Dr Watson revealed he and his twin brother Bill found out about what took place at Duffy’s Cut from their grandfather but were met with opposition when they tried to investigate the deaths and share the story.

Dr Watson and Mr Conner have said it’s equally important that Derry women’s stories are heard as part of peacebuilding and reconciliation work.

“These stories are meant to be told,” said Dr Watson. “People told us the story didn’t need to be told. We were asked to justify why the story of 57 dead Irishmen and women was worth telling – how can you be asked to justify that?

“Almost 200 years after the fact, nobody wanted to know about it.

“But everybody’s story has a right to be told, that’s the way we looked at it over in America, and everyone has a right to be remembered.”

Dr Watson’s team have since located six bodies of the Irish dead from Duffy’s Cut, as well as clear evidence that at least some of the dead were murdered.

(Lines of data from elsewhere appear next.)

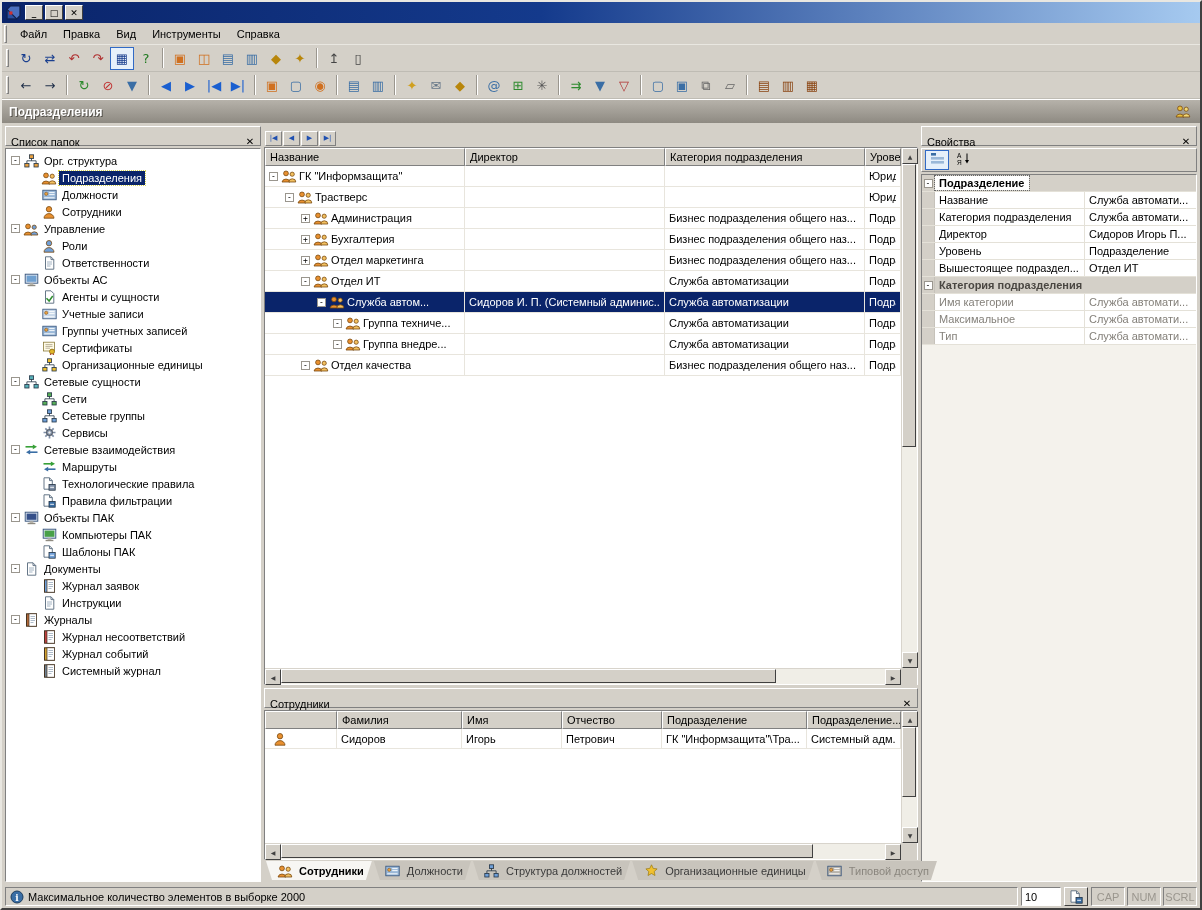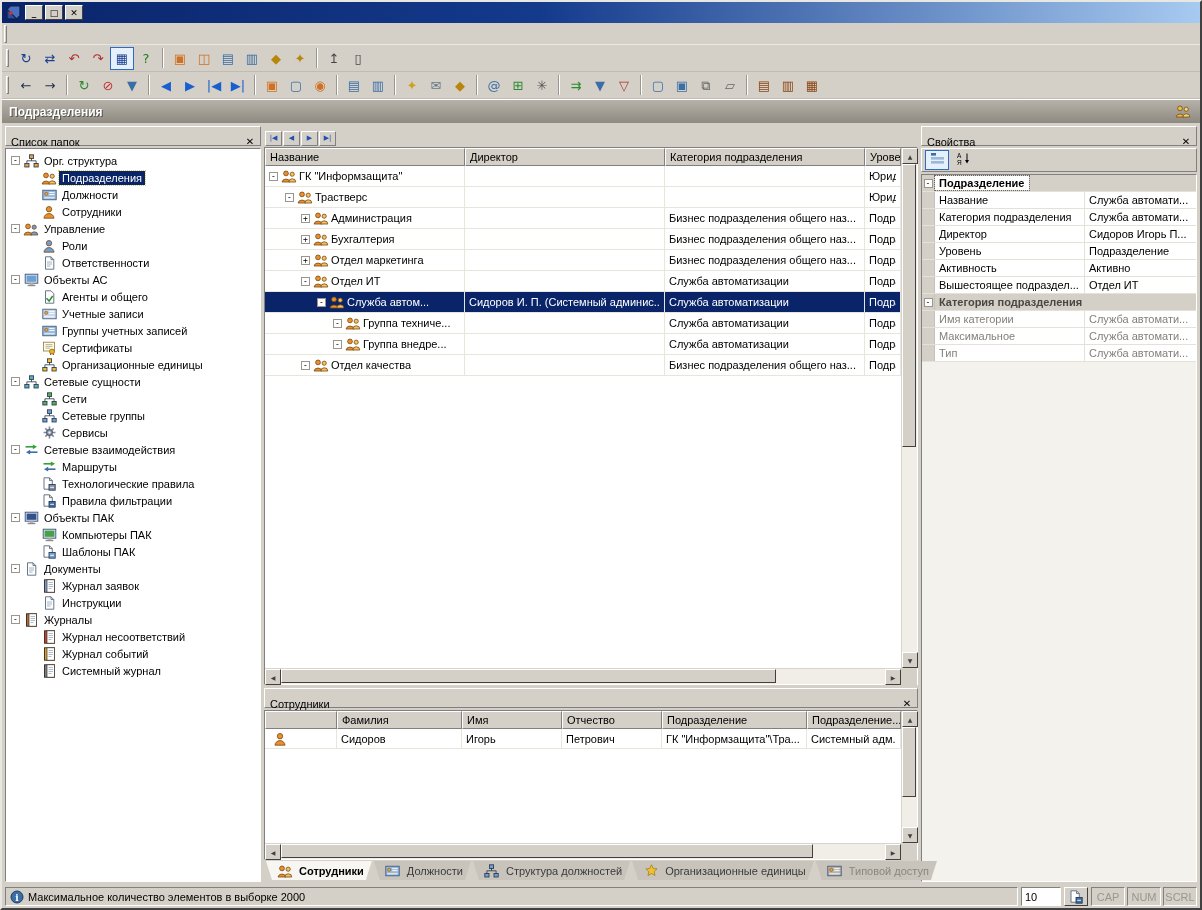"Файл" span.menu-items { html: none -> <span> <span>Файл</span> <span>Правка</span> <span>Вид</span> <span>Инструменты</span> <span>Справка</span> </span> }
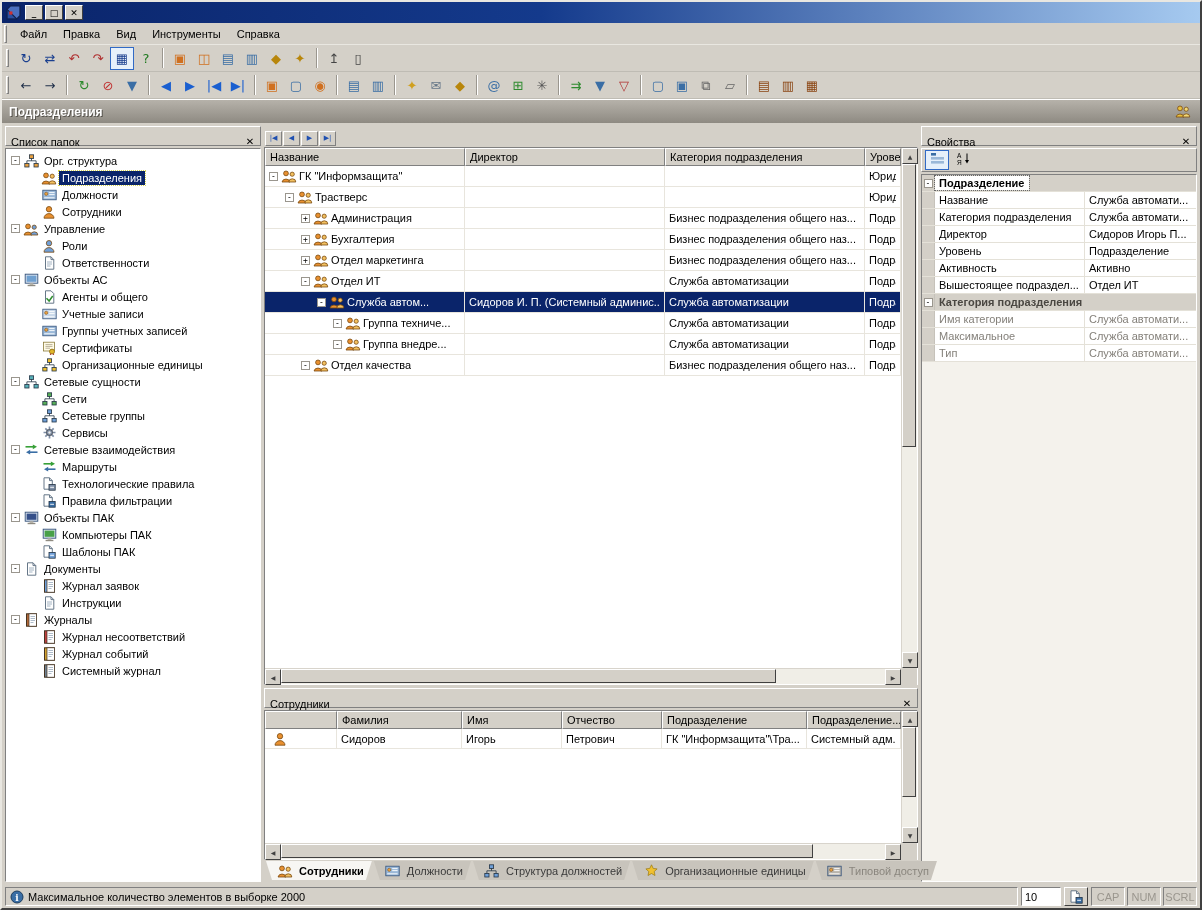"Активность" div.pg-row { html: <div> <span></span> <span>Активность</span> <span>Активно</span> </div> -> none }
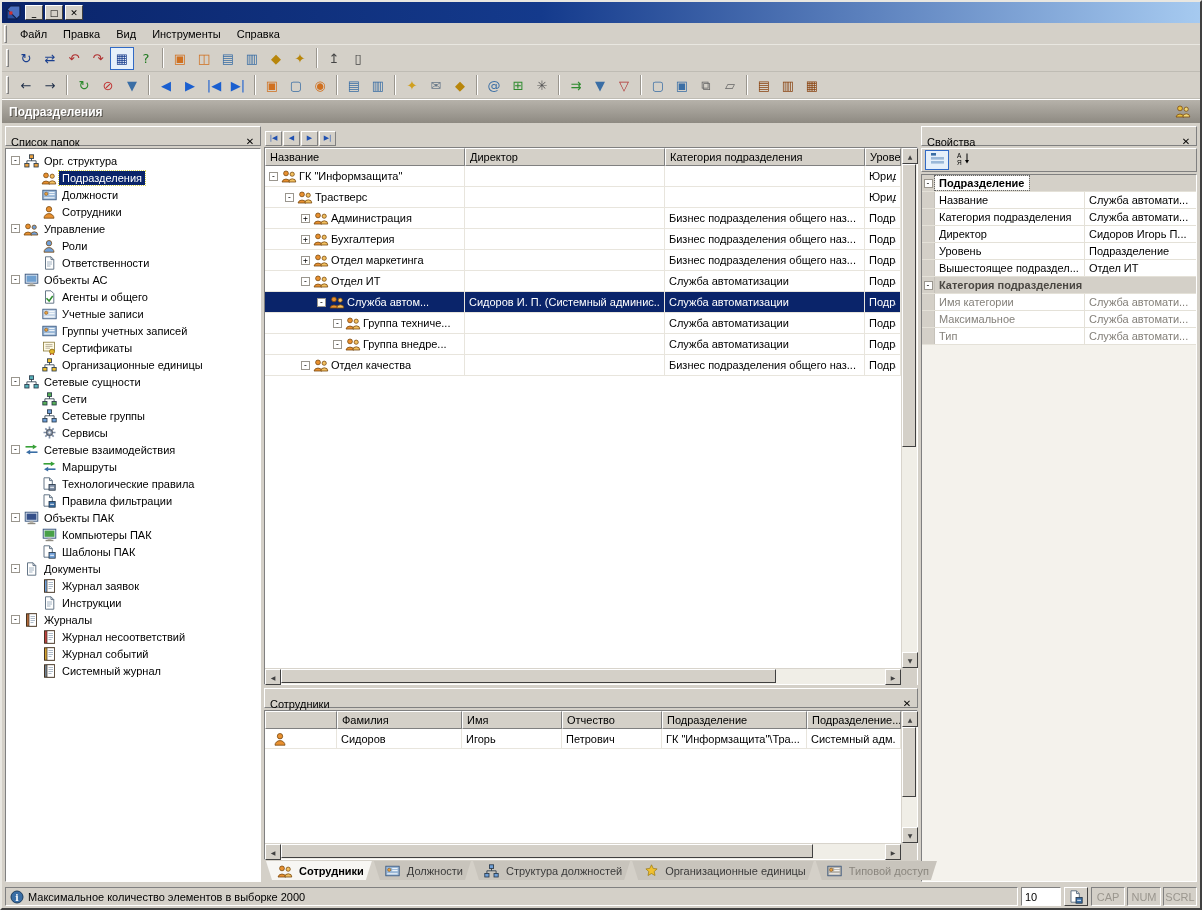"Агенты и общего" span.tree-label { text: общего -> сущности }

The remains of two of those who died have been since been identified and re-interred in Ireland – including Catherine Burns, who was buried last year following a funeral Mass in the parish church in Clonoe, County Tyrone.

“She came to America looking for a better life, so it seems fitting that she’s now buried right at the foot of the High Cross of Clonoe.,” said Dr Watson.

Carol Cunningham, Project Co-ordinator of the Unheard Voices Project, said there were parallels between both projects that provide important insights into the struggles faced by women during the Troubles and the emigrants who left our shores for a better life in America.

“Both projects highlight the importance of storytelling,” she said.

“In each case these stories were hidden for decades, yet they’ve now been written into history.”